On the other hand there is Relative PPP which takes a more flexible approach. It says that changes in the exchange rate over time should reflect changes in inflation rates between the two countries. If India has higher inflation than the US, the rupee should depreciate against the dollar over time.
Relative PPP is considered more practical and is more often used in real-world analysis.
What are the Limitations of PPP?
PPP is a powerful tool, but it is not perfect. Here are some of its limitations:
- Not all goods are tradeable. For example – a haircut, a school fee or a hospital visit cannot be bought in one country and shipped to another. So comparing their prices does not fully reflect currency value.
- Quality differences are there. A Rs. 50 meal in India and a $5 meal in the US may not be equal in ingredients, hygiene or experience. Comparing them as equal is an approximation.
- Data collection is difficult. Getting accurate and comparable price data from every country is a massive task. The ICP does this work, but there is always a margin of error.
- PPP adjustments happen slowly. Real exchange rates move daily, but PPP benchmark revisions happen only every few years.
Key Terms to Remember
- PPP (Purchasing Power Parity): A method to compare the value of money in different countries based on what it can actually buy.
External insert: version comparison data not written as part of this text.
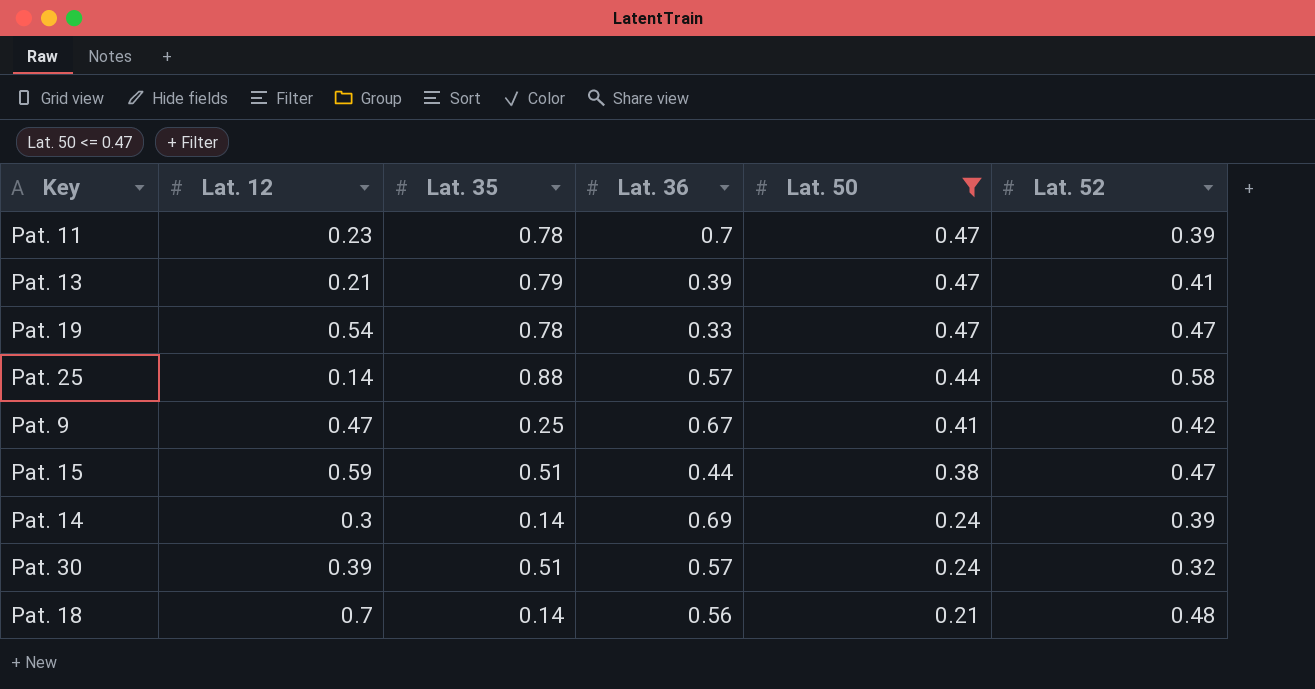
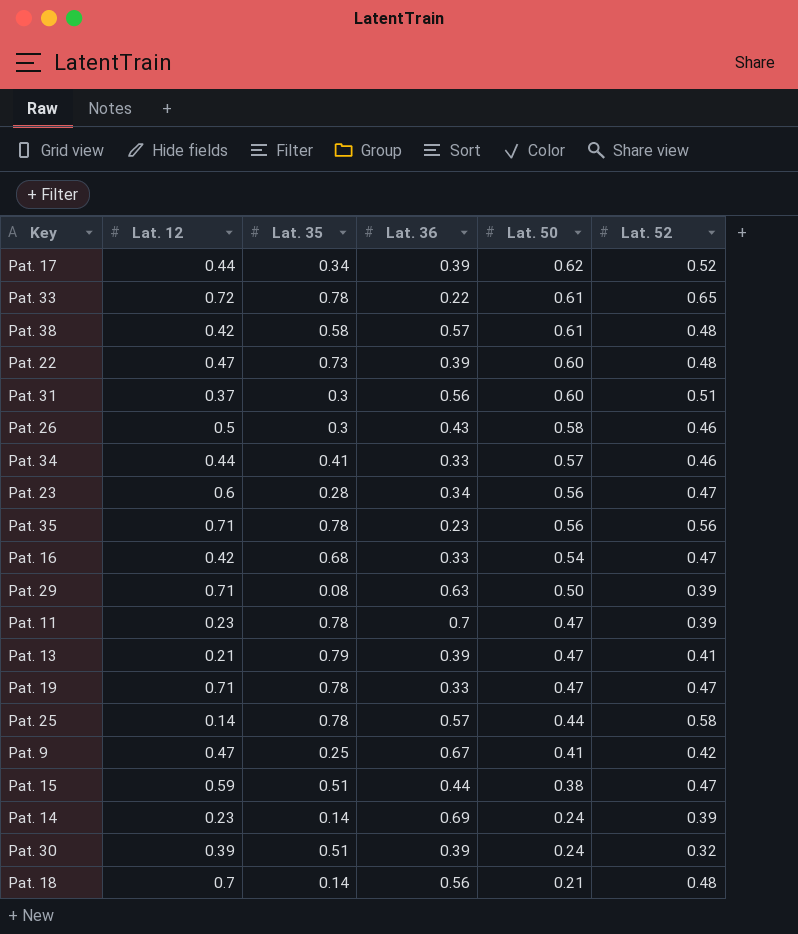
filter: Lat. 50 <= 0.47 -> none
Pat. 19 | Lat. 12: 0.54 -> 0.71
Pat. 25 | Lat. 35: 0.88 -> 0.78
Pat. 14 | Lat. 12: 0.3 -> 0.23
Pat. 30 | Lat. 36: 0.57 -> 0.39

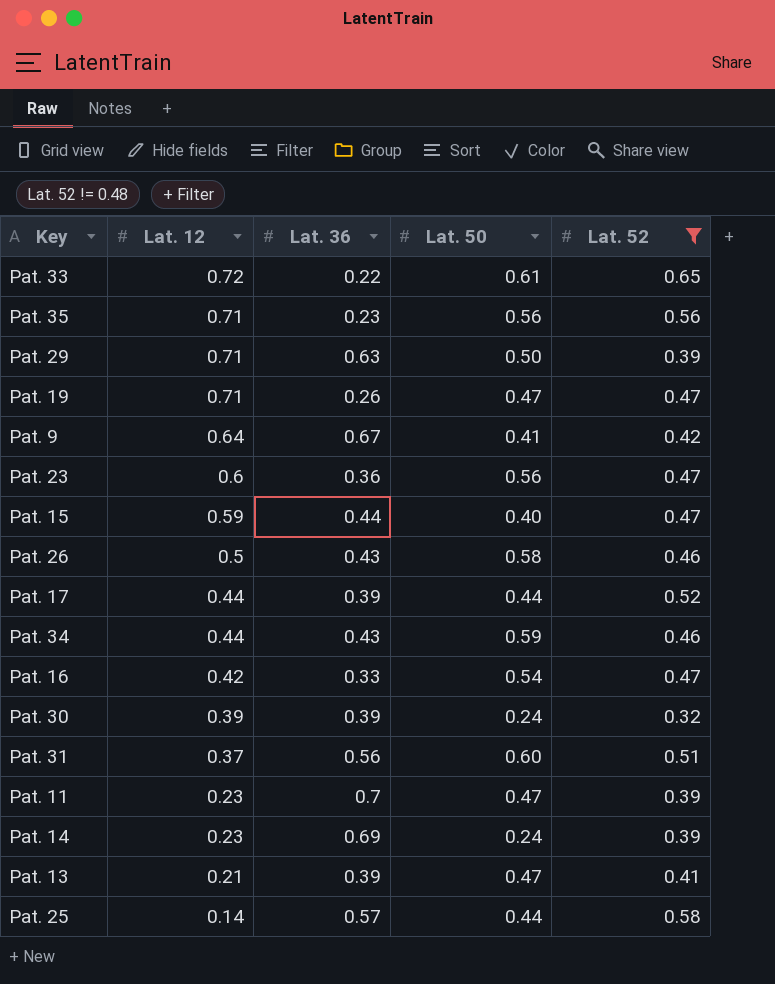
filter: none -> Lat. 52 != 0.48
row order: Lat. 50 descending -> Lat. 12 descending
column Lat. 35 | position: 3 -> none
Pat. 19 | Lat. 36: 0.33 -> 0.26
Pat. 9 | Lat. 12: 0.47 -> 0.64
Pat. 23 | Lat. 36: 0.34 -> 0.36
Pat. 15 | Lat. 50: 0.38 -> 0.40
Pat. 17 | Lat. 50: 0.62 -> 0.44
Pat. 34 | Lat. 36: 0.33 -> 0.43
Pat. 34 | Lat. 50: 0.57 -> 0.59

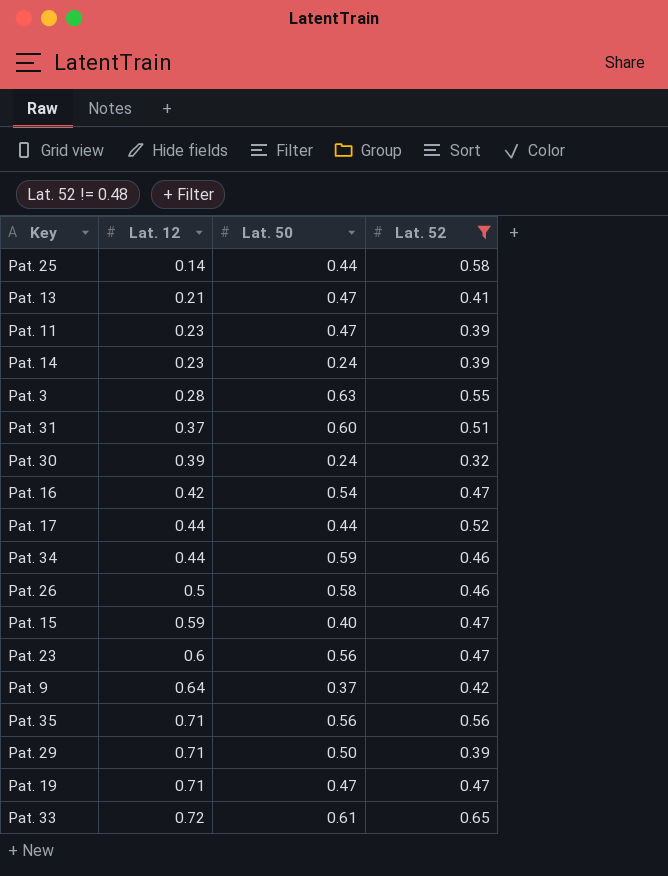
row order: Lat. 12 descending -> Lat. 12 ascending
column Lat. 36 | position: 3 -> none
row Pat. 3: none -> 0.28 | 0.63 | 0.55
Pat. 9 | Lat. 50: 0.41 -> 0.37

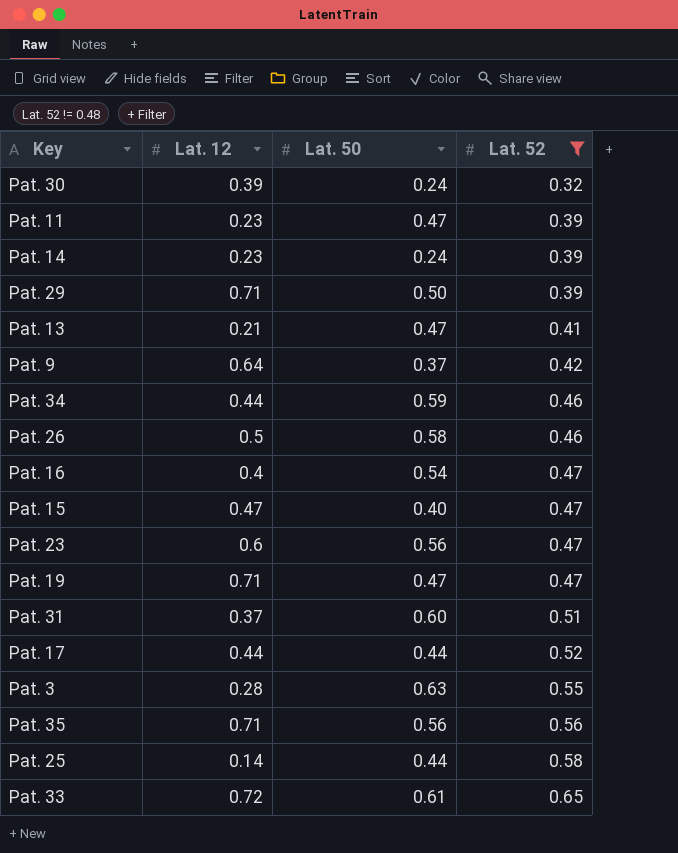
row order: Lat. 12 ascending -> Lat. 52 ascending
Pat. 16 | Lat. 12: 0.42 -> 0.4
Pat. 15 | Lat. 12: 0.59 -> 0.47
- PPP Exchange Rate: The exchange rate at which a basket of goods would cost the same in two countries.
- GNI per Capita (PPP): Gross National Income per person, adjusted for price differences across countries. This is the measure used in the NCERT textbook and the UNDP Human Development Report.
- Big Mac Index: An informal, simplified tool to understand PPP using the price of a McDonald’s Big Mac across countries.
- GDP at PPP: A country’s total economic output adjusted for price differences. India ranks 3rd globally by this measure.
- Absolute PPP: Exchange rates should equalize price levels between countries.
- Relative PPP: Exchange rate changes over time should reflect inflation differences between countries.
Purchasing Power Parity compares what money can actually buy across countries, not just its face value. India is the third largest economy in the world on a total PPP basis. The IMF and World Bank use PPP data to measure real living standards, calculate poverty thresholds and rank countries. The Big Mac Index is the most popular everyday example of PPP.